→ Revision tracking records

::::::::

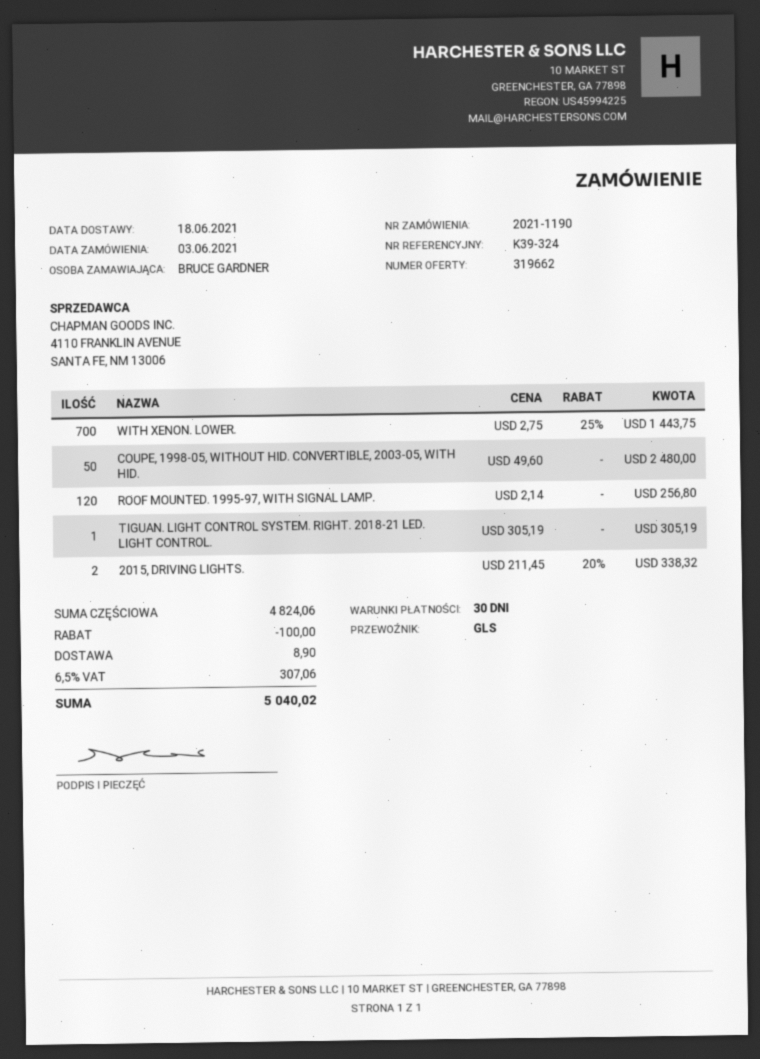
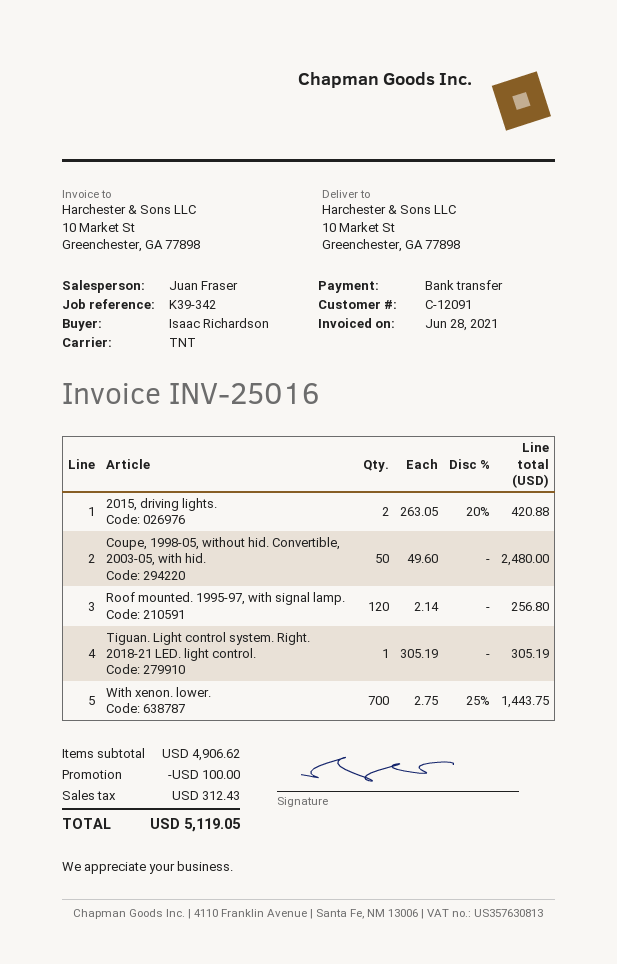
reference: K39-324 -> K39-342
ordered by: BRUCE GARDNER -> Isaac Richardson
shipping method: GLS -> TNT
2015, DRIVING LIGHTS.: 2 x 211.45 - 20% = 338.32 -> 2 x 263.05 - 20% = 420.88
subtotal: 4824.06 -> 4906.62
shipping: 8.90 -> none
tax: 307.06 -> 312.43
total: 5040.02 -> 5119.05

::::::::

Beginning with the line that contains "shipping: 8.90 -> none", each line of the records above through the last one must be printed word for word.

→ Answer section
shipping: 8.90 -> none
tax: 307.06 -> 312.43
total: 5040.02 -> 5119.05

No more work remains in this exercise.